Typebind operators allow to bind a type on the left side of an operator, so that is can be used as the index of the second argument. But sometimes, there is no dependency between the first and second argument, yet we still want to use binding syntax. For those cases, we use autobind.

An example of this is a DSL for a dependently-typed programming language where the constructor for Pi takes terms on the left and lambdas on the right:

VPi : Value -> (Value -> Value) -> Value

sig : Value
sig = VPi VStar                 (\fstTy -> VPi
      (VPi fstTy (const VStar)) (\sndTy -> VPi
      fstTy                     (\val1 -> VPi
      (sndTy `vapp` val1)       (\val2 ->
      VSigma fstTy sndTy)))))

We would like to use a custom operator to build values using VPi, but its signature does not follow the pattern that typebind uses. Instead, we use autobind to tell the compiler that the type of the lambda must be inferred. For this we use := instead of ::

autobind infixr 0 =>>
(=>>) : Value -> (Value -> Value) -> Value
(=>>) = VPi

sig : Value
sig =
    (fstTy := VStar) =>>
    (sndTy := (_ := fstTy) =>> VStar) =>>
    (val1 := fstTy) =>>
    (val2 := sndTy `vapp` val1) =>>
    VSigma fstTy sndTy

This new syntax is much closer to what the code is meant to look like for users accustomed to dependently-typed programming languages.

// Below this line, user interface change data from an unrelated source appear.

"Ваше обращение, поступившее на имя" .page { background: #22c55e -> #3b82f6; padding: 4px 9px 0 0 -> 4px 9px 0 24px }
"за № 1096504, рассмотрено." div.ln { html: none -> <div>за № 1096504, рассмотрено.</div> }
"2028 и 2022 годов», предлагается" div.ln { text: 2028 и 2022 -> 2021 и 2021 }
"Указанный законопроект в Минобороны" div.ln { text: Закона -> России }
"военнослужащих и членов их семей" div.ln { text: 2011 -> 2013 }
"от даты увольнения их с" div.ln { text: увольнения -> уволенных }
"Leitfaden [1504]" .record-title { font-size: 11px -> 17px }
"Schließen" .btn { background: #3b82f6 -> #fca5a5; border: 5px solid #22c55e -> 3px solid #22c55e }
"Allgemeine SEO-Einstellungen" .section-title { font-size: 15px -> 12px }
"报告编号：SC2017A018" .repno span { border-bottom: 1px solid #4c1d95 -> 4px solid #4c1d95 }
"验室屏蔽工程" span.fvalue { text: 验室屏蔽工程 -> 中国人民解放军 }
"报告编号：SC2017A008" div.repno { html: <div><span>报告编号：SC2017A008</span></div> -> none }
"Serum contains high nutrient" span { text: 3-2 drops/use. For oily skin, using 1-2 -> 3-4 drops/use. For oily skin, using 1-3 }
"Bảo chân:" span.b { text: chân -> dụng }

More technically, any autobind operator is called with the syntax (name := expr) op body and is desugared into expr op (\name : ? => body). If you want, or need, to give the type explicitly, you can still do so by using the full syntax: (name : type := expr) op body which is desugared into expr op (\name : type => body).

Like typebind, autobind operators cannot be used as regular operators anymore , additionally an autobind operator cannot use the typebind syntax either.